— MATERIAL SHOWN —
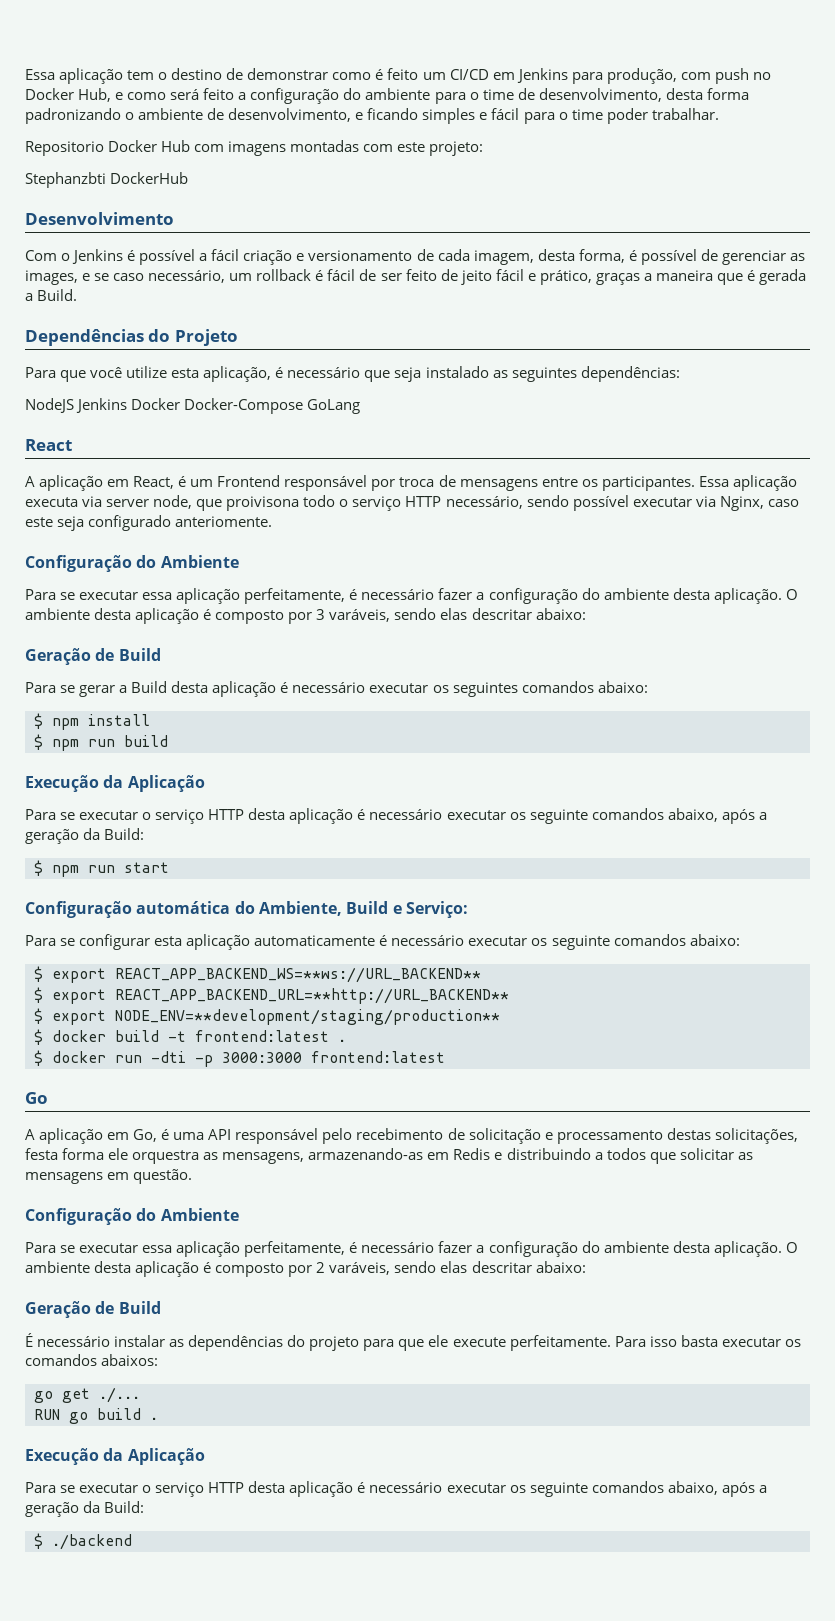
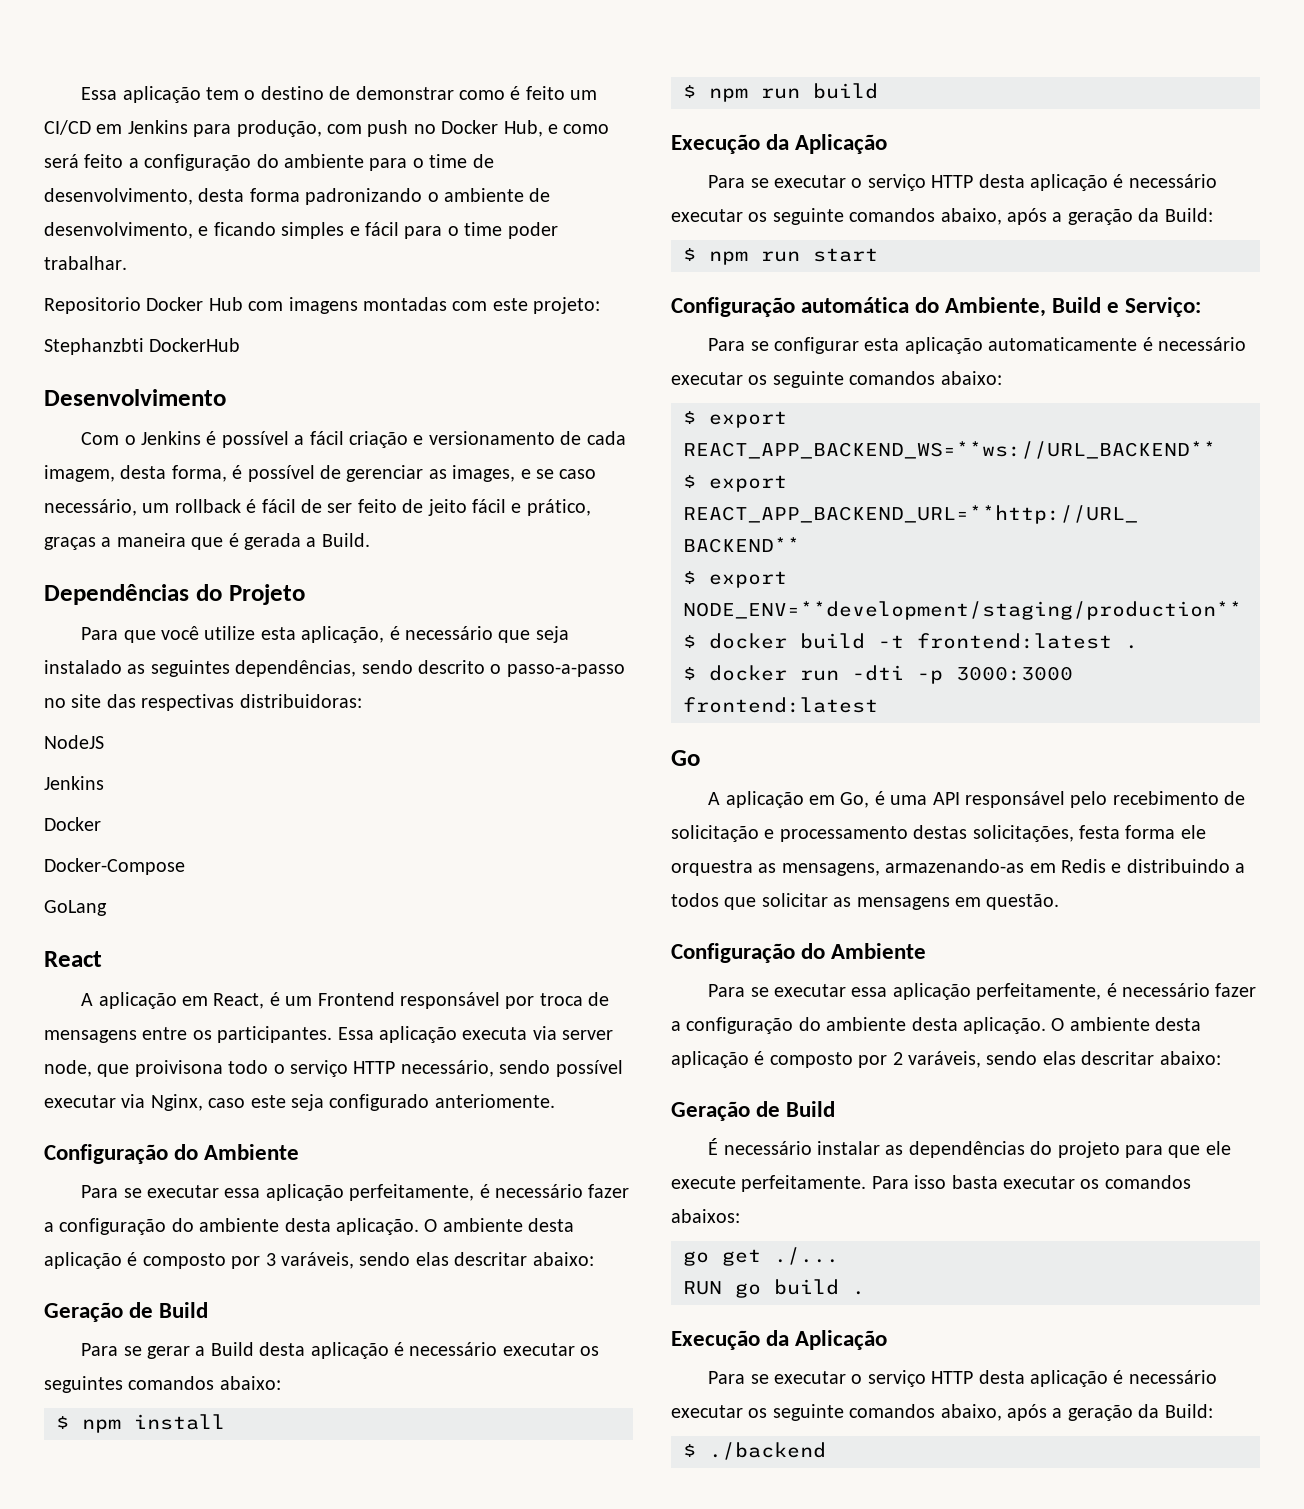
[580,366,680,382] dependências: -> [235,660,625,677] [44,694,362,711] dependências, sendo descrito o passo-a-passo no site das respectivas distribuidoras:
[76,398,181,413] Jenkins Docker -> [44,776,104,790] [44,817,101,831] // Jenkins // Docker //
(304, 406) none -> (185, 866) //

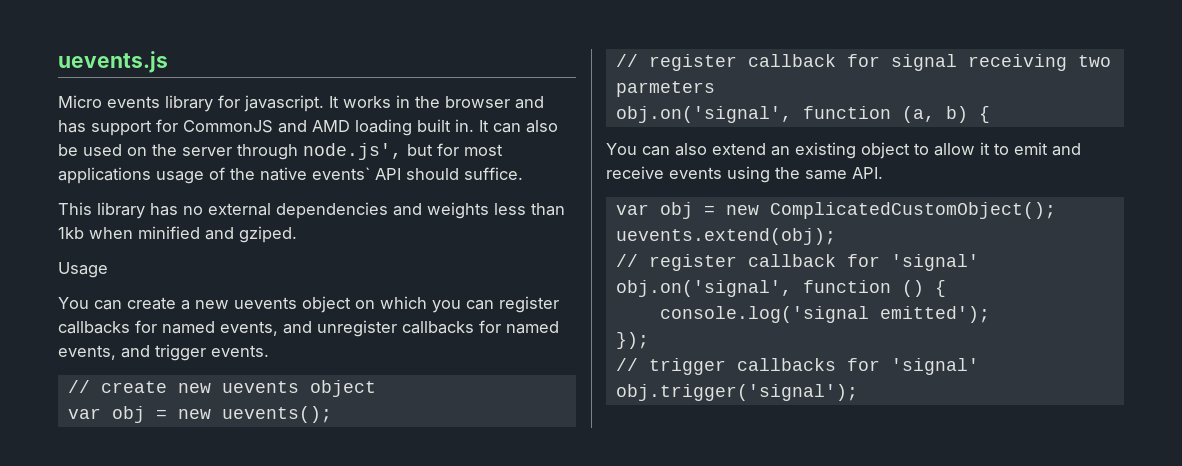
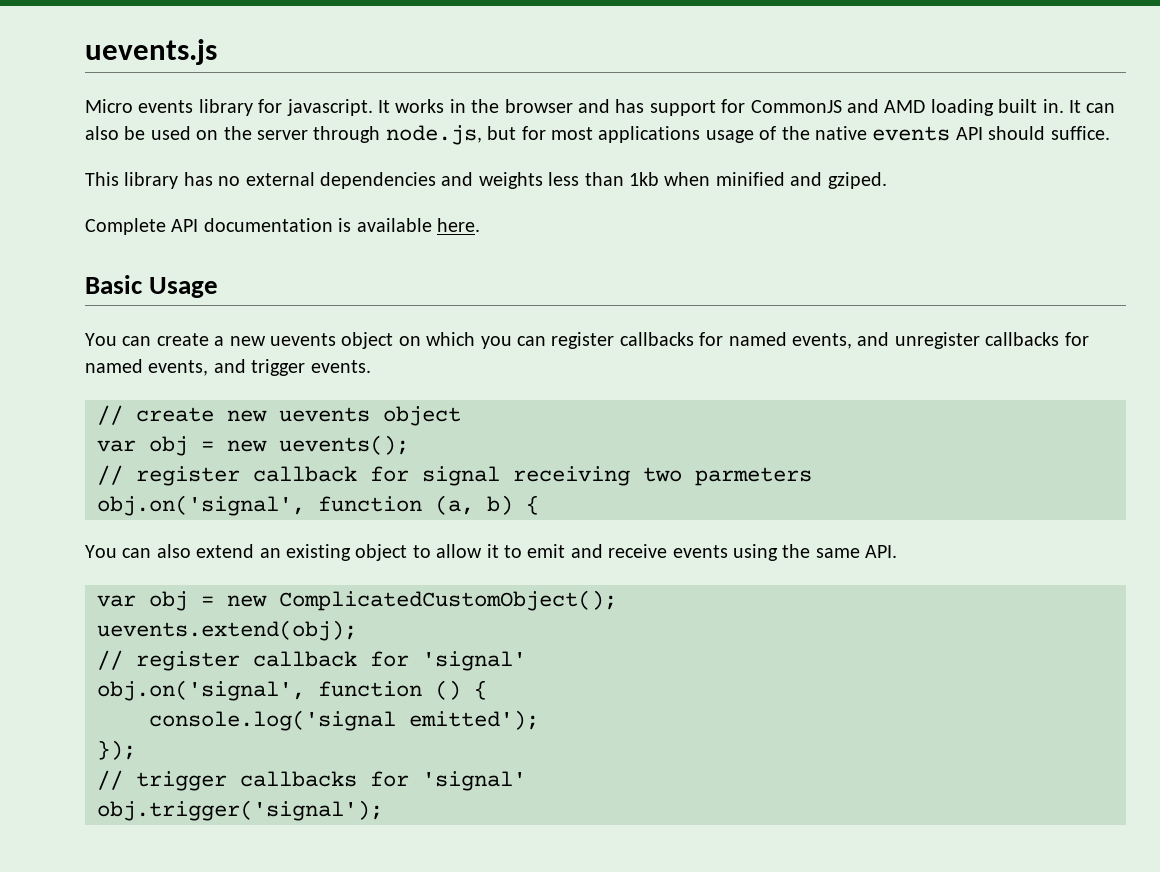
[303,143,402,160] node.js', -> [385,125,482,145] node.js,
[312,167,370,180] events` -> [872,126,951,141] events
(297, 234) none -> [85,218,480,235] [85,275,143,294] Complete API documentation is available here. // Basic

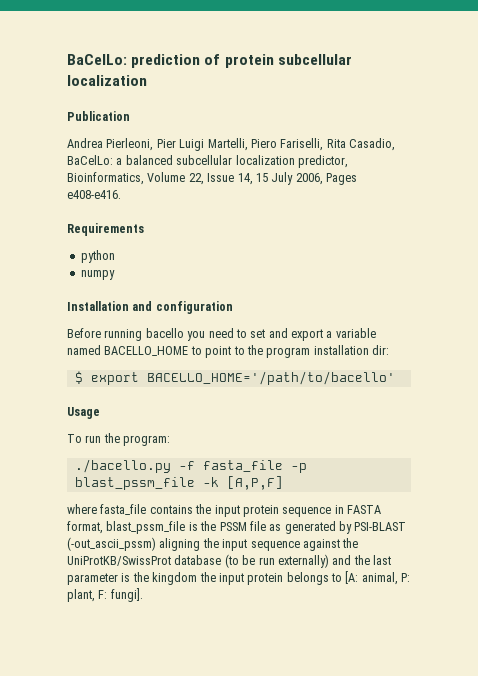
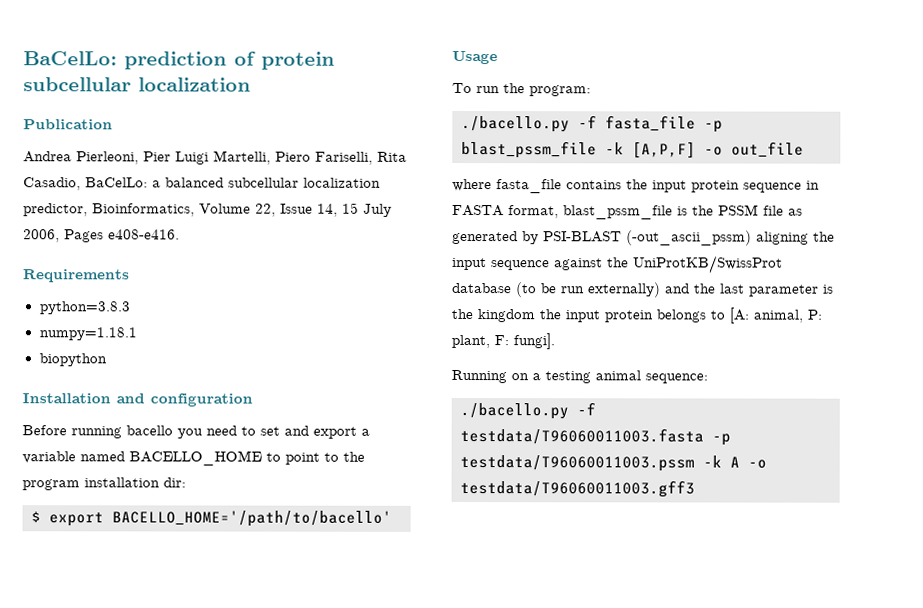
[80,250,115,263] [80,270,115,280] python // numpy -> [38,301,131,315] [38,327,137,341] [38,353,107,367] python=3.8.3 // numpy=1.18.1 // biopython
(283, 483) none -> [704,141,804,158] -o out_file
(143, 595) none -> [451,369,708,384] [460,402,596,420] [460,427,731,446] [460,454,767,472] [460,479,695,498] // Running on a testing animal sequence: // ./bacello.py -f testdata/T96060011003.fasta -p testdata/T96060011003.pssm -k A -o testdata/T96060011003.gff3

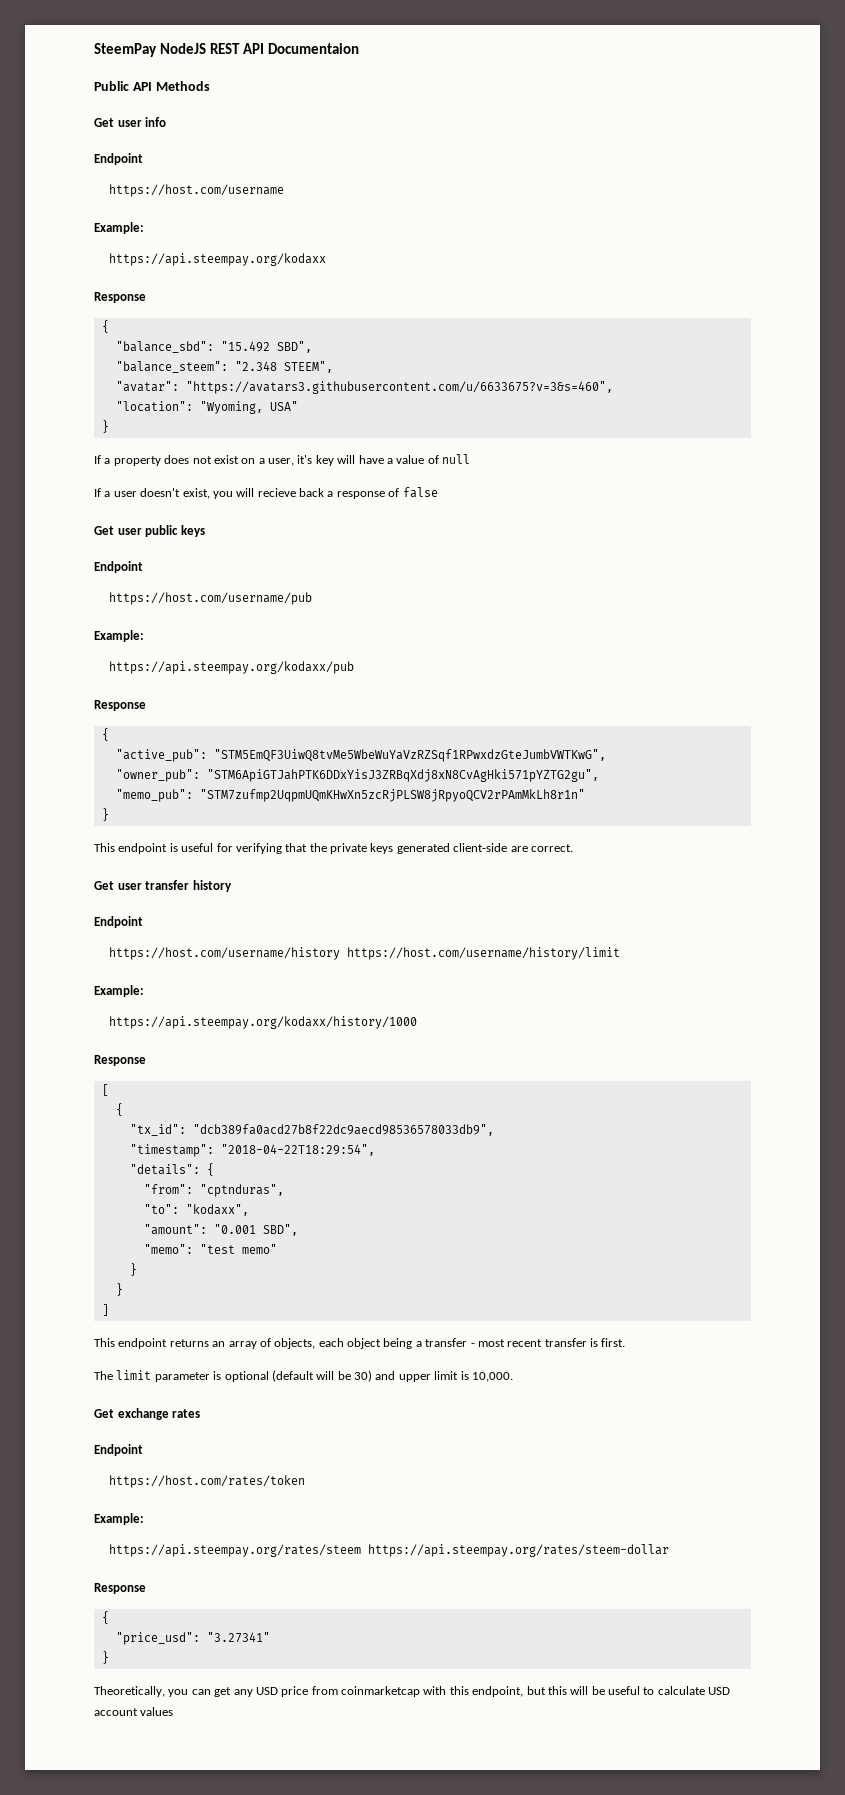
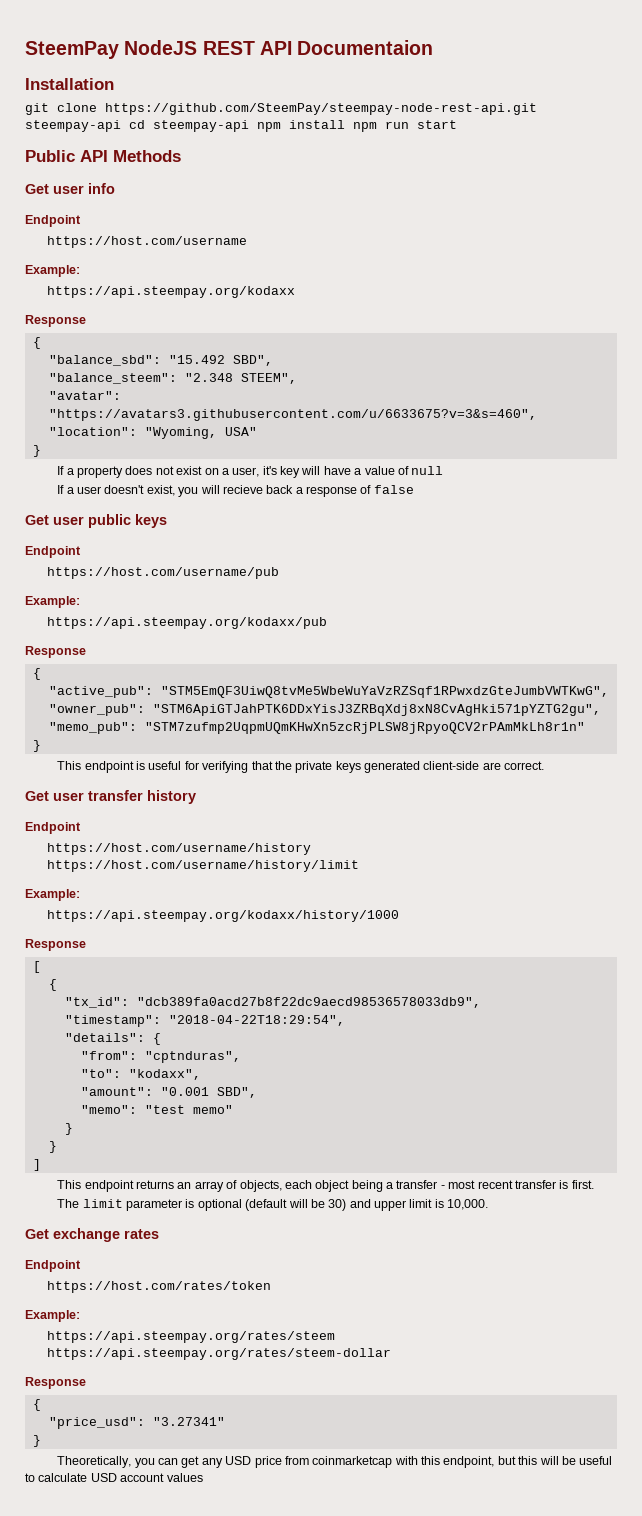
(359, 48) none -> [25,78,114,90] [25,103,537,115] [25,120,457,132] // Installation // git clone https://github.com/SteemPay/steempay-node-rest-api.git steempay-api cd steempay-api npm install npm run start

— WHAT TO DO —
If the records contain pictures, skip them, and transcribe exactly every line from the one with "(283, 483) none" through the last line.

— ANSWER SECTION —
(283, 483) none -> [704,141,804,158] -o out_file
(143, 595) none -> [451,369,708,384] [460,402,596,420] [460,427,731,446] [460,454,767,472] [460,479,695,498] // Running on a testing animal sequence: // ./bacello.py -f testdata/T96060011003.fasta -p testdata/T96060011003.pssm -k A -o testdata/T96060011003.gff3

(359, 48) none -> [25,78,114,90] [25,103,537,115] [25,120,457,132] // Installation // git clone https://github.com/SteemPay/steempay-node-rest-api.git steempay-api cd steempay-api npm install npm run start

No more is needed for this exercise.